_TASK BRIEF_
Each entry is to be transcribed exactly, with nothing added or dropped.

_RECORDS SUPPLIED_
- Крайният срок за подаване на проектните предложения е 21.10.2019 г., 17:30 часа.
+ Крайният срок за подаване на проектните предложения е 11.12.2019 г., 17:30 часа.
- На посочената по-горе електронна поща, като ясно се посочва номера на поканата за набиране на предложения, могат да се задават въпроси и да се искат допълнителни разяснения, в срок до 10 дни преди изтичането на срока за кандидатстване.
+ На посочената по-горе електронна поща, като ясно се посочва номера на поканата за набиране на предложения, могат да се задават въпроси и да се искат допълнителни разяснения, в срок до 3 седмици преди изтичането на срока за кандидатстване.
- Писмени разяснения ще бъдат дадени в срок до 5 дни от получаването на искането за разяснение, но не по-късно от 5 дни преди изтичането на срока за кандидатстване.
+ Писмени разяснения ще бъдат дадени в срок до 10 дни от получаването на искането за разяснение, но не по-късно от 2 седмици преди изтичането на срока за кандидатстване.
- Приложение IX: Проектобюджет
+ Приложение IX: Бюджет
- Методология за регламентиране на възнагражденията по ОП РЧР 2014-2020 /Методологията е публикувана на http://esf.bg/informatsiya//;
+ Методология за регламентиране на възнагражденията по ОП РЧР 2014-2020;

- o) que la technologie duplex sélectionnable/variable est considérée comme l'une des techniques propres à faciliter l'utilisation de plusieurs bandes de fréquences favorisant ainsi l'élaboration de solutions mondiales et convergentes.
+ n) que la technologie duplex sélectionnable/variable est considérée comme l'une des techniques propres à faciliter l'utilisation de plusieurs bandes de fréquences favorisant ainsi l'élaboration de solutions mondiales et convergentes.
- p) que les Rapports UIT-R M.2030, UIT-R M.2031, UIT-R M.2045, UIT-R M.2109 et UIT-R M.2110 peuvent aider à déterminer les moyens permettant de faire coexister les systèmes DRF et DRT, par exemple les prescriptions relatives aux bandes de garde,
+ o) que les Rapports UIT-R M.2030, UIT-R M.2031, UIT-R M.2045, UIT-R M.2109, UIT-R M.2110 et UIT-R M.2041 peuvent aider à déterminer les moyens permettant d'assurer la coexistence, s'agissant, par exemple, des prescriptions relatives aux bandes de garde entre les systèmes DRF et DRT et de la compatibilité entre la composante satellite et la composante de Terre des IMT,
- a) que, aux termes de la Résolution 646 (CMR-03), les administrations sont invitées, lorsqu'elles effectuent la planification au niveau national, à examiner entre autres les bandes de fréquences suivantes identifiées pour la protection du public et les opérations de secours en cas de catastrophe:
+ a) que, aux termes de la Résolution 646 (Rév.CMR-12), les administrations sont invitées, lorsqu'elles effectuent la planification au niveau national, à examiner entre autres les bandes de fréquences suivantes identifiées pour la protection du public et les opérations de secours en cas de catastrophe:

_RESPONSE AREA_
- Крайният срок за подаване на проектните предложения е 21.10.2019 г., 17:30 часа.
+ Крайният срок за подаване на проектните предложения е 11.12.2019 г., 17:30 часа.
- На посочената по-горе електронна поща, като ясно се посочва номера на поканата за набиране на предложения, могат да се задават въпроси и да се искат допълнителни разяснения, в срок до 10 дни преди изтичането на срока за кандидатстване.
+ На посочената по-горе електронна поща, като ясно се посочва номера на поканата за набиране на предложения, могат да се задават въпроси и да се искат допълнителни разяснения, в срок до 3 седмици преди изтичането на срока за кандидатстване.
- Писмени разяснения ще бъдат дадени в срок до 5 дни от получаването на искането за разяснение, но не по-късно от 5 дни преди изтичането на срока за кандидатстване.
+ Писмени разяснения ще бъдат дадени в срок до 10 дни от получаването на искането за разяснение, но не по-късно от 2 седмици преди изтичането на срока за кандидатстване.
- Приложение IX: Проектобюджет
+ Приложение IX: Бюджет
- Методология за регламентиране на възнагражденията по ОП РЧР 2014-2020 /Методологията е публикувана на http://esf.bg/informatsiya//;
+ Методология за регламентиране на възнагражденията по ОП РЧР 2014-2020;

- o) que la technologie duplex sélectionnable/variable est considérée comme l'une des techniques propres à faciliter l'utilisation de plusieurs bandes de fréquences favorisant ainsi l'élaboration de solutions mondiales et convergentes.
+ n) que la technologie duplex sélectionnable/variable est considérée comme l'une des techniques propres à faciliter l'utilisation de plusieurs bandes de fréquences favorisant ainsi l'élaboration de solutions mondiales et convergentes.
- p) que les Rapports UIT-R M.2030, UIT-R M.2031, UIT-R M.2045, UIT-R M.2109 et UIT-R M.2110 peuvent aider à déterminer les moyens permettant de faire coexister les systèmes DRF et DRT, par exemple les prescriptions relatives aux bandes de garde,
+ o) que les Rapports UIT-R M.2030, UIT-R M.2031, UIT-R M.2045, UIT-R M.2109, UIT-R M.2110 et UIT-R M.2041 peuvent aider à déterminer les moyens permettant d'assurer la coexistence, s'agissant, par exemple, des prescriptions relatives aux bandes de garde entre les systèmes DRF et DRT et de la compatibilité entre la composante satellite et la composante de Terre des IMT,
- a) que, aux termes de la Résolution 646 (CMR-03), les administrations sont invitées, lorsqu'elles effectuent la planification au niveau national, à examiner entre autres les bandes de fréquences suivantes identifiées pour la protection du public et les opérations de secours en cas de catastrophe:
+ a) que, aux termes de la Résolution 646 (Rév.CMR-12), les administrations sont invitées, lorsqu'elles effectuent la planification au niveau national, à examiner entre autres les bandes de fréquences suivantes identifiées pour la protection du public et les opérations de secours en cas de catastrophe:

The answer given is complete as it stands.